The titular hen matures quickly within this environment before being loaded onto a truck with the others, presumably destined for slaughter. Because of her black plumage, she is singled out by the driver and rejected from the shipment, only to be told she will instead end up as soup in his wife’s kitchen. During a stop at a gas station, however, she escapes.
What follows is a journey through rural Greece by the sea, including an encounter with a fox, before she eventually finds refuge at a decaying roadside restaurant run by an older man (Yannis Kokiasmenos), his daughter (Maria Diakopanayotou), and her child. Discovered by the family’s dog Titan, she is placed in a coop alongside other chickens.
After finding a mate in the local rooster, she lays eggs that are regularly collected by the man; in one quietly unsettling scene, she watches him crack them open and cook them into an omelet. The hen repeatedly attempts to escape, as we slowly observe the true function of the property: it is being used as a transit point for migrants arriving in Greece by boat, facilitated by local criminal figures.
Like Au Hasard Balthazar and EO, Hen largely resists anthropomorphizing its animal protagonist. The hen behaves as a hen, and the humans treat her accordingly, creating a work that feels unusually grounded and almost documentary in texture. At the same time, Pálfi allows space for the audience to project meaning onto her journey, never fully closing the gap between instinct and interpretation.
There are moments, however, where the film deliberately leans into stylization. A playful montage set to Ravel’s Boléro captures her repeated escape attempts from the coop, while a romantic musical cue underscores her brief pairing with the rooster. These sequences do not break the realism so much as refract it, gently encouraging us to read emotion into behavior that remains, on the surface, purely animal.
One of the film’s central narrative threads is the hen’s search for a safe space to lay her eggs without them being taken away by the restaurant owner. This deceptively simple instinct becomes a powerful thematic mirror for the film’s human subplot involving migrant trafficking. Pálfi draws a stark, often uncomfortable parallel between the treatment of animals as commodities and the treatment of displaced people as disposable bodies moving through a similar system of exploitation.
The film takes an increasingly bleak turn toward its climax as the migrant storyline comes fully into focus, sharpening its allegorical intent.

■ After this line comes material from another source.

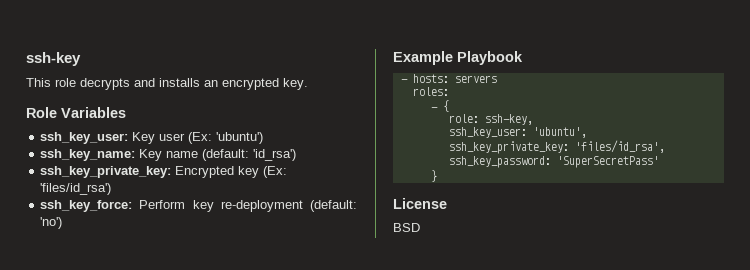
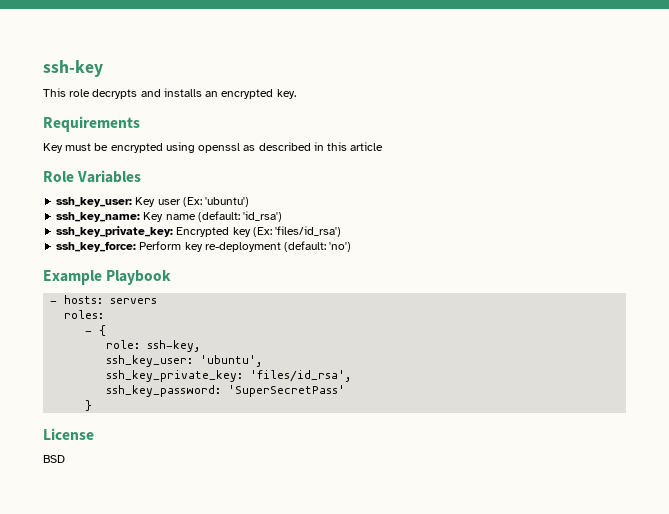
(308, 84) none -> [43,116,140,132] [43,142,384,153] // Requirements // Key must be encrypted using openssl as described in this article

The juxtaposition of animal and human vulnerability becomes more explicit, reinforcing the film’s central critique of systemic indifference and violence. While effective, this escalation feels unusually dark, and our protagonist’s unknowing role feels particularly cruel.

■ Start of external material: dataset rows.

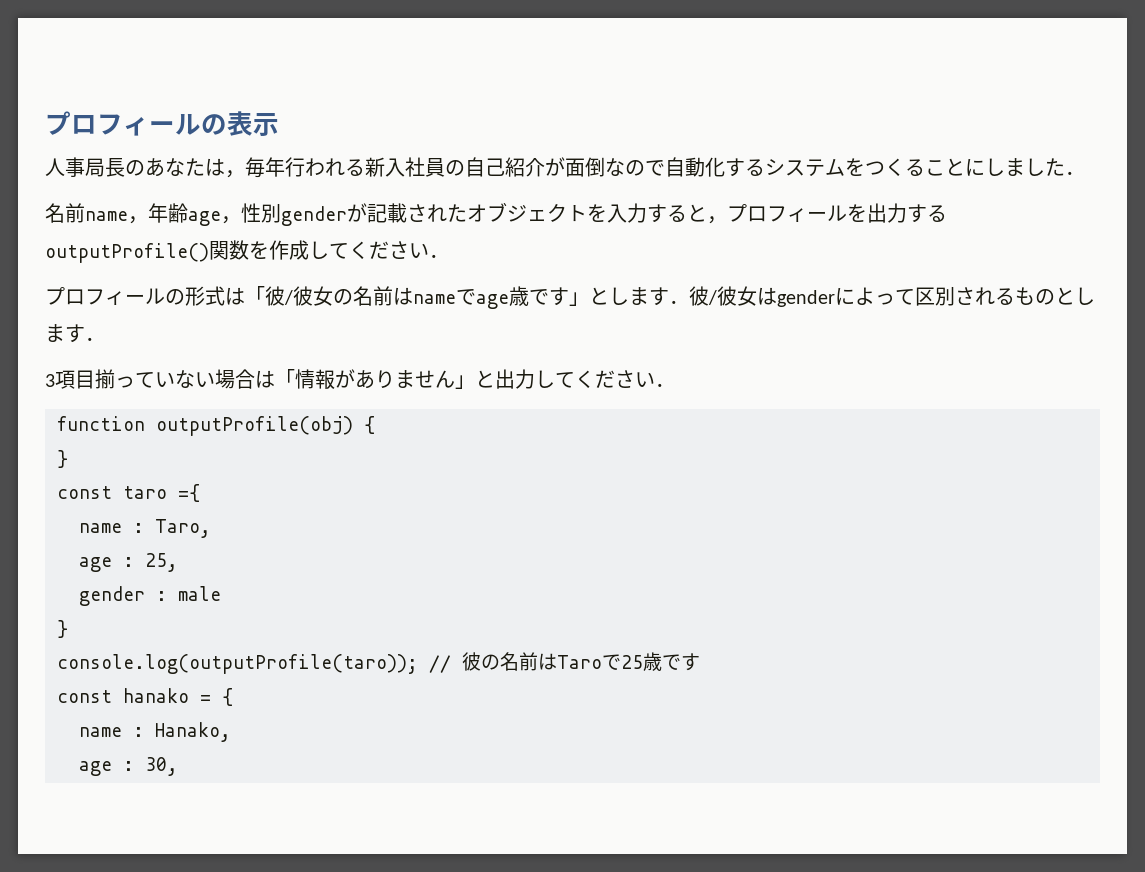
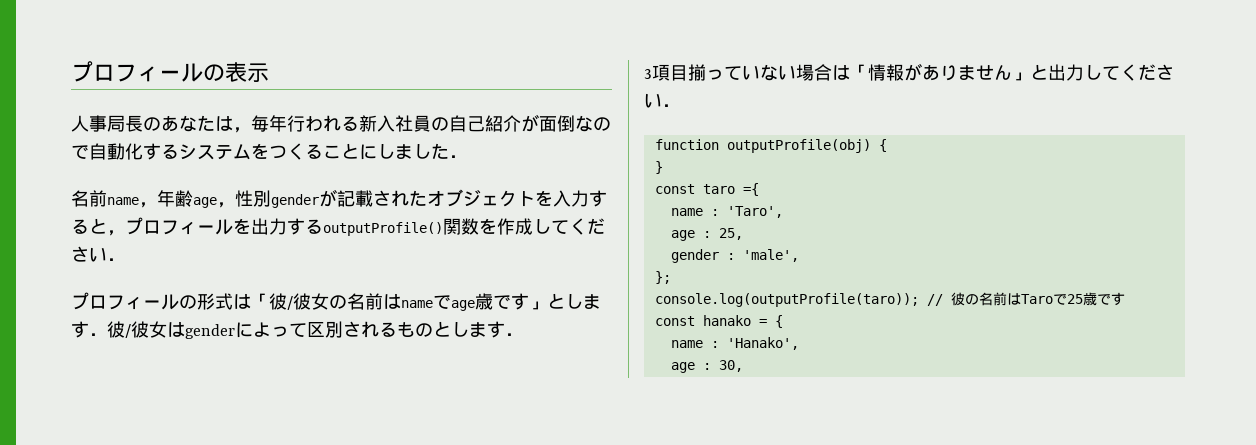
[155,519,211,538] Taro, -> [726,206,783,218] 'Taro',
[178,586,221,601] [57,620,68,638] male // } -> [742,249,799,262] [654,271,671,284] 'male', // };
[155,722,231,742] Hanako, -> [726,337,799,350] 'Hanako',

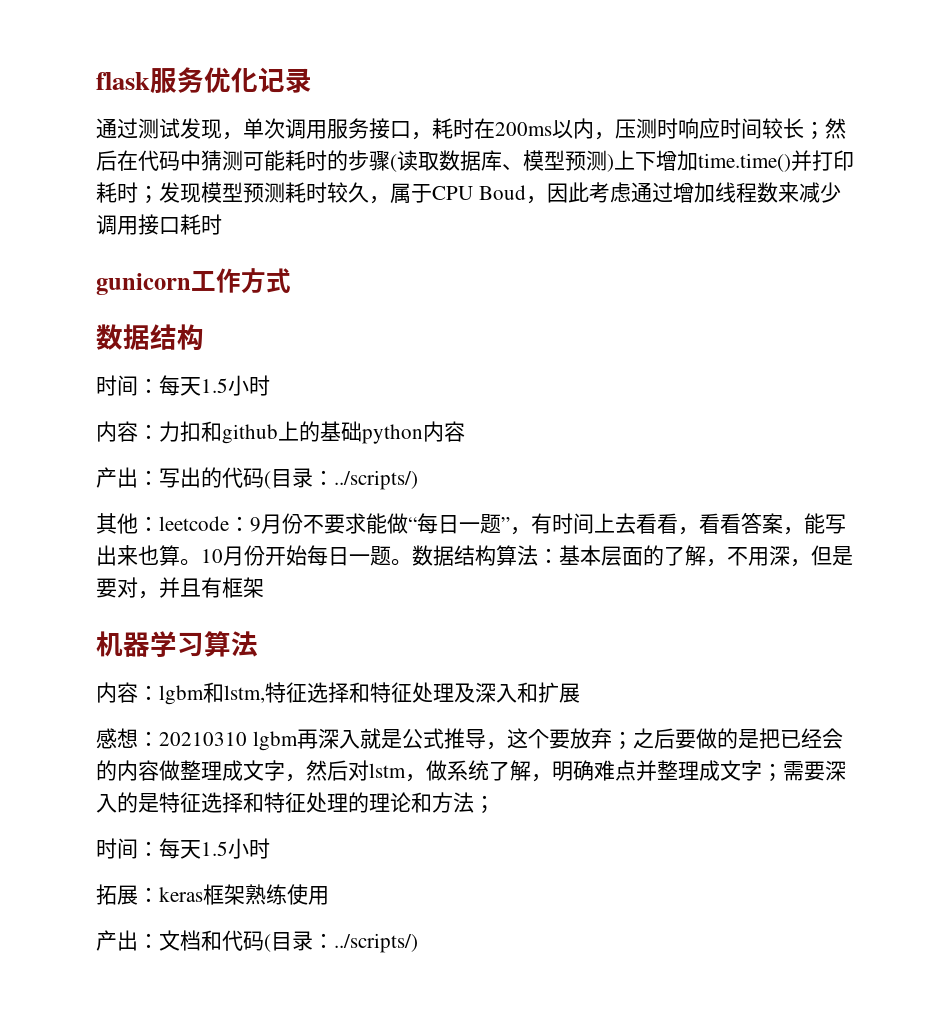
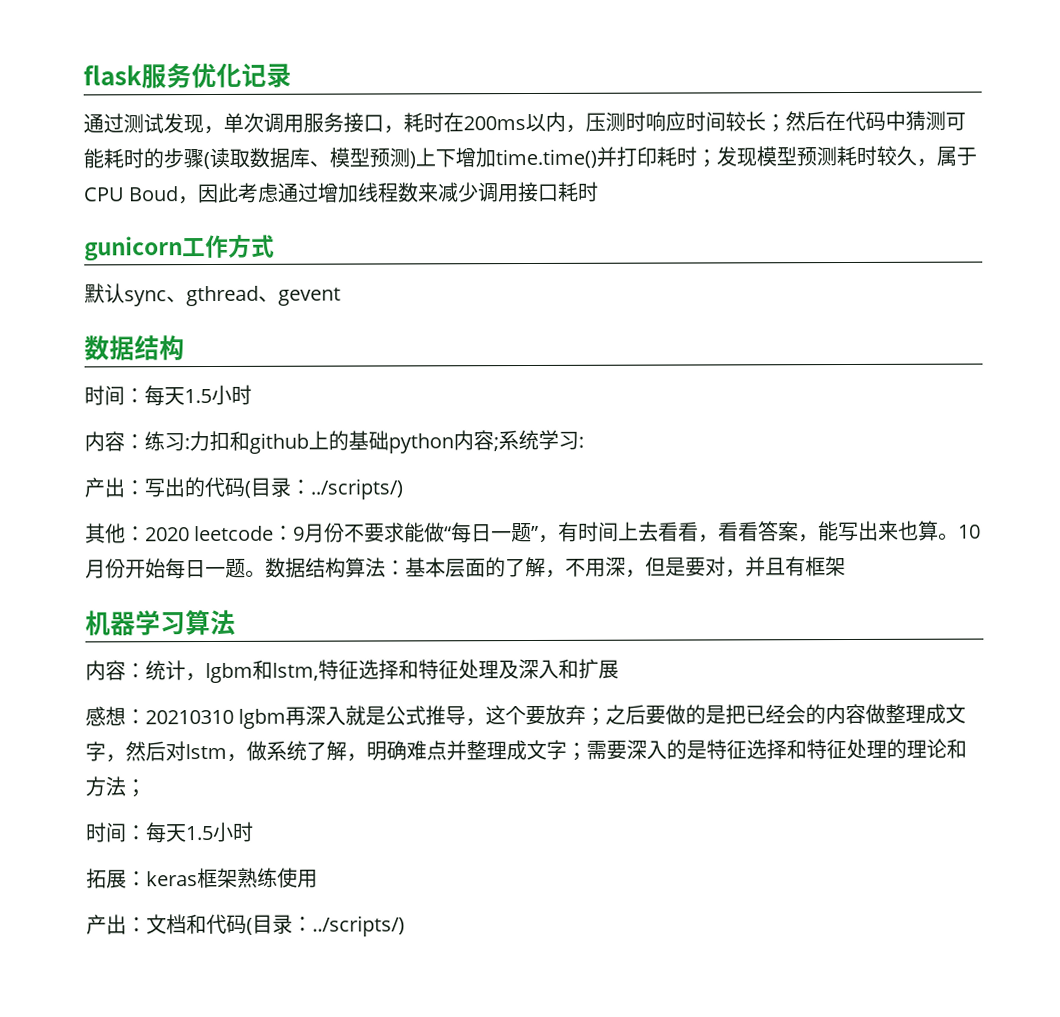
(291, 280) none -> [84,283,341,307] // 默认sync、gthread、gevent
(159, 431) none -> [144,431,190,452] 练习:
(465, 431) none -> [493,429,584,452] ;系统学习:
(159, 523) none -> [145,527,190,542] 2020
(159, 692) none -> [145,660,206,682] 统计，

The use of animal actors in Hen is remarkable throughout. The hen—played by eight trained chickens—is seamlessly integrated into the film’s world, with seamless editing (by Réka Lemhényi) and staging so precise that at times it feels almost impossible without digital augmentation. While subtle effects work must assist at certain moments, the result is convincing throughout, including standout sequences involving a fox and a dog.
Zoltán Dévényi and Giorgos Karvelas’ cinematography is also impressive, capturing both the intimacy of the hen’s low vantage point and the broader Greek landscape with striking clarity. The camera’s proximity to the animal world gives the film a distinct visual grammar, grounding its allegory in tactile observation rather than abstraction.
Hen is a challenging but often deeply affecting allegory that extends the tradition of animal-centered cinema while pushing it into harsher political territory. Pálfi’s approach—unsentimental, patient, and often confrontational—ensures the film lingers long after its final images. It is not an easy watch, nor a comfortable one, but it is a strikingly original piece of filmmaking that uses its unusual perspective to cast familiar human horrors in a stark, unsettling new light.